Как-то раз команда заселилась в небольшой частный отель с пансионом. Расселение шло не быстро, одному любознательному игроку стало скучно, он пошел осматривать территорию. Зашел за угол, и вдруг послышался лай. Он закричал. Прибежал, держась за окровавленную руку со следами зубов.

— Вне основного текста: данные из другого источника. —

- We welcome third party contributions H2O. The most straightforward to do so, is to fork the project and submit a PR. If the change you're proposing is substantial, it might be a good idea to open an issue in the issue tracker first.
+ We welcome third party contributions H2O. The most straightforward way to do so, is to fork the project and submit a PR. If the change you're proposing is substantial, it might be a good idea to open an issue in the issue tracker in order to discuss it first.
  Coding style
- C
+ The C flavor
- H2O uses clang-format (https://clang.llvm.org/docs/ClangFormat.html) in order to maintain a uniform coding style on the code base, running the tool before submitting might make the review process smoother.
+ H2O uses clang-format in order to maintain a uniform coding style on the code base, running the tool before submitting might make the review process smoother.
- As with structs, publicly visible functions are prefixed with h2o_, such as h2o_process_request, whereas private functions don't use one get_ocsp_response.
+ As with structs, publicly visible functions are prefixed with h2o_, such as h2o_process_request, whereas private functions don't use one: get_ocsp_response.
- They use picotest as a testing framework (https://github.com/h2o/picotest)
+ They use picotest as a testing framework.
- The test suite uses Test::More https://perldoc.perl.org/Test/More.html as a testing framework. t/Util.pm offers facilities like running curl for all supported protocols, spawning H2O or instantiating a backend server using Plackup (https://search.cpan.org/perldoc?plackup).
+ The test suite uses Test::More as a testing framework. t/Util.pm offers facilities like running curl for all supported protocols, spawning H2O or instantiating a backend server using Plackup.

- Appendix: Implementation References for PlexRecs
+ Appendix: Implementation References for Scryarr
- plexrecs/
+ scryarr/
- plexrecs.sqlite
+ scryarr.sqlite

Хозяин всполошился. Отвел спортсмена в сторону, оказал первую помощь. Тот вернулся к команде, совершенно счастливый.

– Чего лыбишься? – спросили его.

Он показал две бумажки, по сто марок каждая.

– Я на хозяина стал кричать, что это безобразие. Он палец к губам приложил: не надо скандала, все уладим.

Ему позавидовали. Двести марок – это было солидно. Можно было привезти в Москву дубленку, причем не из химчистки. Или даже музыкальный центр.

За ужином тот игрок вел себя странно. О чем-то напряженно думал. Его спросили, в чем дело?

– Да вот все думаю… – ответил он. – Вы не видели, где хозяин собаку на ночь закрыл? Если раздразнить, она сильнее покусает. Можно будет тысячу взять.

Тысяча марок – это было целое состояние. Можно было привезти столько, что хватило бы и на подарки, и на продажу.

Я посмотрел на блюдо с гранатами и откусил от сырника.

Времена другие, думал я. Все, что я привожу из командировок, – только для удовольствия. Сувениры, подарки, деликатесы. В Катаре я купил шелковый коврик, который в сложенном виде уместился на дне спортивной сумки, заняв не больше трети от ее вместимости. Пупсик на нем катает машинки.

Вспомнил рассказ Заварова о том, как сборная летела из Чехии, и у каждого игрока на коленях лежала коробка с люстрой. Как они переговаривались:

– У меня за четыреста пятьдесят берут.

– А у меня за пятьсот!

Потом вспомнил, как мы везли большой маковский компьютер из Испании, который не влезал в багажную полку над нами.

Тарелки возить проще. Или статуэтки. А лучше всего – сыр с колбасой.

Сырники были замечательные. Как и чай.